The problem: Which lines in the data below contain the string "none"? Show each one.

(Image comparison data)

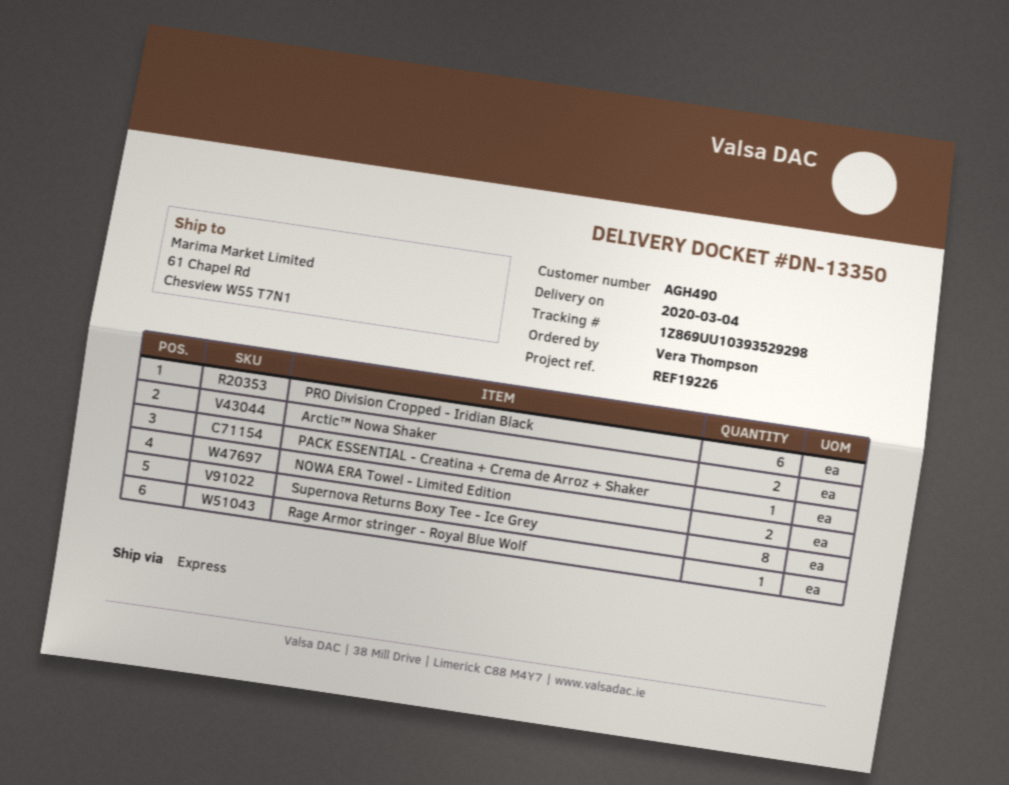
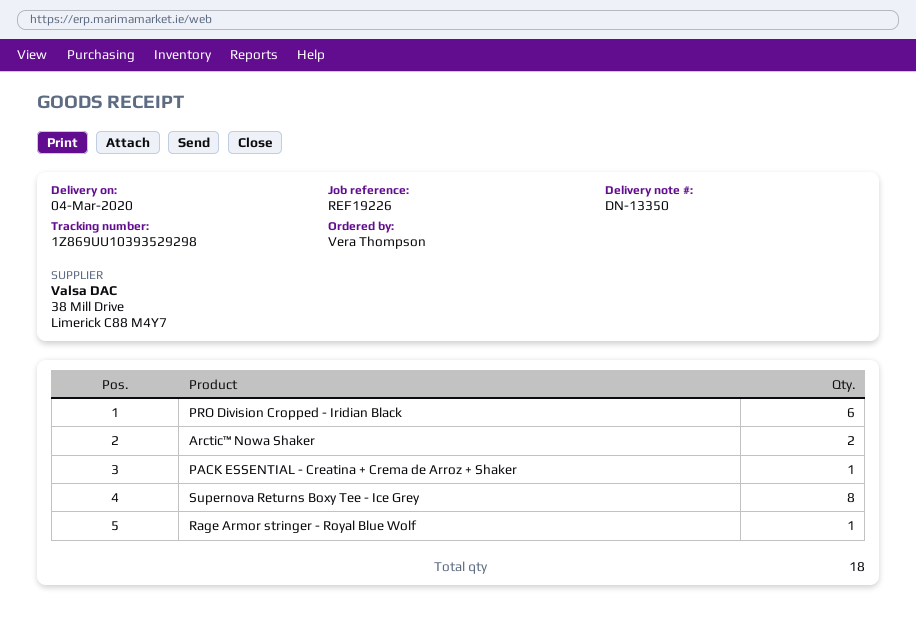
NOWA ERA Towel - Limited Edition: 2 -> none

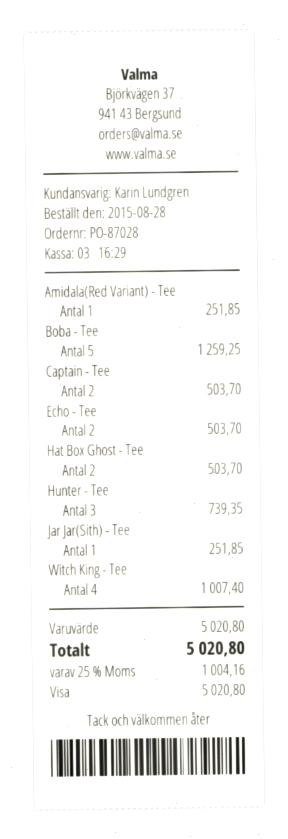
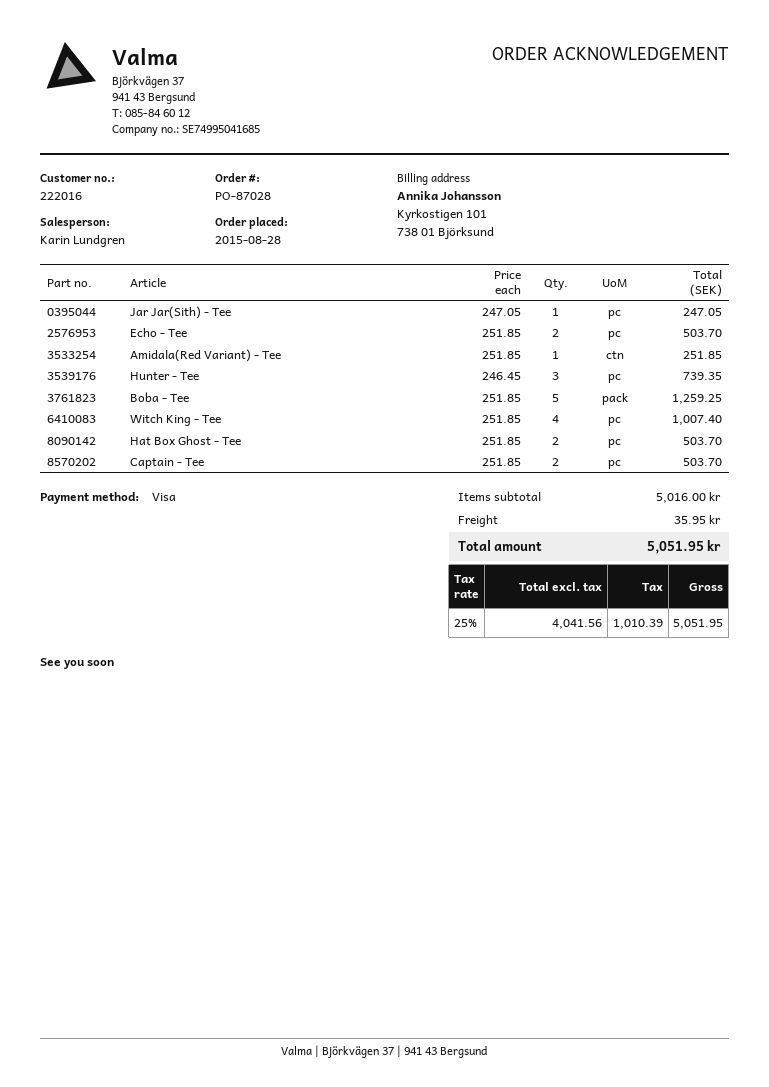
Jar Jar(Sith) - Tee: 1 for 251.85 -> 1 for 247.05
subtotal: 5020.80 -> 5016.00
shipping: none -> 35.95
tax: 25% = 1004.16 -> 25% = 1010.39
total: 5020.80 -> 5051.95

Reply:
NOWA ERA Towel - Limited Edition: 2 -> none
shipping: none -> 35.95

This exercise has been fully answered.